À propos du risque cardiovasculaire des stérols végétaux
Les phytostérols, un nom collectif désignant les stérols et stanols végétaux, abaissent le cholestérol LDL : un supplément de 2 g/jour entraînerait une diminution de 10 % du cholestérol LDL, sans modifier le cholestérol HDL. Toutefois, la relation entre des taux élevés de stérols végétaux et l'athérosclérose n'est pas tout à fait élucidée.
Les stérols végétaux (sitostérol et campestérol) possèdent dans leur structure une double liaison dont les stanols végétaux (sitostanol et campestanol) sont dépourvus. Leur structure chimique est par ailleurs identique. Les phytostérols, qui ne sont eux-mêmes pas absorbés dans l'intestin, empêchent l'absorption intestinale du cholestérol, augmentant ainsi la quantité de cholestérol excrétée dans les fèces.
Des résultats contradictoires
Toutefois, des taux élevés de stérols végétaux peuvent avoir des effets néfastes. On sait par exemple que la sitostérolémie, une maladie génétique, est associée à une athérosclérose prématurée, alors que les taux de LDL ne sont que légèrement augmentés.

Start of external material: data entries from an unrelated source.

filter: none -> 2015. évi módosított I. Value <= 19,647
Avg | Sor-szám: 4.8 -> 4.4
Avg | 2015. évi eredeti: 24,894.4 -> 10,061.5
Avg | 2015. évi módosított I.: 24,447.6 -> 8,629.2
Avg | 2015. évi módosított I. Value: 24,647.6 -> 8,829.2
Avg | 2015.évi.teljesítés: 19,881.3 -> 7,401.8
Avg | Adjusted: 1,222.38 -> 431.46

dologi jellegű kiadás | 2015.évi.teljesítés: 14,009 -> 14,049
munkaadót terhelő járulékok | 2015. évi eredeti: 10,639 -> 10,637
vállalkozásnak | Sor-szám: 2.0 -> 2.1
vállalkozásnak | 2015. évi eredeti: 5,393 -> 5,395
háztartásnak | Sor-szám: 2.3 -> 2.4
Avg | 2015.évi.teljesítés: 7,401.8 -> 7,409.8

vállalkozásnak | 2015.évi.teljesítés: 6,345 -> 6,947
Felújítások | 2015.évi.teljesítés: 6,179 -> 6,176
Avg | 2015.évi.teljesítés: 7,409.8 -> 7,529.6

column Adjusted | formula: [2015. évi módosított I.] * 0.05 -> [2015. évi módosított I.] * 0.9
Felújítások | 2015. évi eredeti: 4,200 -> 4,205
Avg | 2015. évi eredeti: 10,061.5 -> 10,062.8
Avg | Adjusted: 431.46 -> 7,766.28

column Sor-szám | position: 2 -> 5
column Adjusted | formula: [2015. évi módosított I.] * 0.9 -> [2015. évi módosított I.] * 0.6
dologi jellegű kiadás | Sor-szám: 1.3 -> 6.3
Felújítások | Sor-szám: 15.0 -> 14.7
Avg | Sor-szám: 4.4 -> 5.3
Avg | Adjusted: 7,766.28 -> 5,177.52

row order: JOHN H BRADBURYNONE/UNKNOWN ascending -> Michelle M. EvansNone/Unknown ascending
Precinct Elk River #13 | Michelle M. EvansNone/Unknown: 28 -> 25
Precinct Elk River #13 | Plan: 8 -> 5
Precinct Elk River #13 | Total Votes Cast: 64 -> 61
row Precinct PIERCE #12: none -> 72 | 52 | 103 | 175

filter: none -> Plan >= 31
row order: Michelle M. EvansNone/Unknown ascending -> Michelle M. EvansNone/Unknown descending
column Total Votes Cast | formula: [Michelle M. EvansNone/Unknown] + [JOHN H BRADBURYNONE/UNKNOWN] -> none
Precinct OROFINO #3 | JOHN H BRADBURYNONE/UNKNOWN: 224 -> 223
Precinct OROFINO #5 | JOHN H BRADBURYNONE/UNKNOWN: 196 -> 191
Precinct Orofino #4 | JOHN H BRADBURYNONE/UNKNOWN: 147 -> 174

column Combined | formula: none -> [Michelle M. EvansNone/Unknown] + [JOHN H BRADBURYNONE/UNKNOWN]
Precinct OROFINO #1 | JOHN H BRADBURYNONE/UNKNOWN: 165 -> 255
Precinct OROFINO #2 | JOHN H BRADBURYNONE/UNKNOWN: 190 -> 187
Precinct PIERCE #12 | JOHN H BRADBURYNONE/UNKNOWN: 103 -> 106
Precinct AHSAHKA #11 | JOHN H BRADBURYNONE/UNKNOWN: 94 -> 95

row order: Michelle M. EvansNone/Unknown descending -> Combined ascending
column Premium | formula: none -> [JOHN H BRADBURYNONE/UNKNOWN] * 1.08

Plusieurs études ont analysé la relation entre les taux de stérols végétaux et les maladies cardiovasculaires, mais les résultats sont contradictoires. De grandes études prospectives et des études d'association pangénomiques suggèrent une relation directement proportionnelle entre les taux de stérols végétaux et le risque cardiovasculaire, tandis que d'autres études ont constaté une relation inversement proportionnelle. Actuellement, on ne peut donc ni confirmer, ni infirmer cette relation. Selon des chercheurs de Dijon, ceci ne serait possible qu'au moyen d'une étude interventionnelle prospective.
Stérols versus stanols
Dans un deuxième article paru dans le même périodique, les chercheurs de l'université de Nantes ont examiné les résultats d'études à long terme avec des phytostérols et ont comparé les effets des stanols et des stérols sur les lipides et les marqueurs de substitution du risque cardiovasculaire.
La plupart des études qui prouvent l'effet des phytostérols sur le taux de cholestérol LDL sont de courte durée. Toutefois, dans quatre études d'une durée supérieure à six mois, l'effet a pu être maintenu, bien que certaines études suggèrent que ceci serait le cas pour les stanols, alors que l'effet des stérols diminuerait au fil du temps. Les données sont cependant trop limitées pour tirer des conclusions définitives.
La diminution du taux de cholestérol LDL induite par les phytostérols a pu être confirmée dans des études in real life, quoique dans une moindre mesure que lors du suivi strict des études cliniques.
En l'absence de données au sujet de la morbi-mortalité cardiovasculaire, les marqueurs de substitution du risque cardiovasculaire n'ont pas pu démontrer d'effet bénéfique.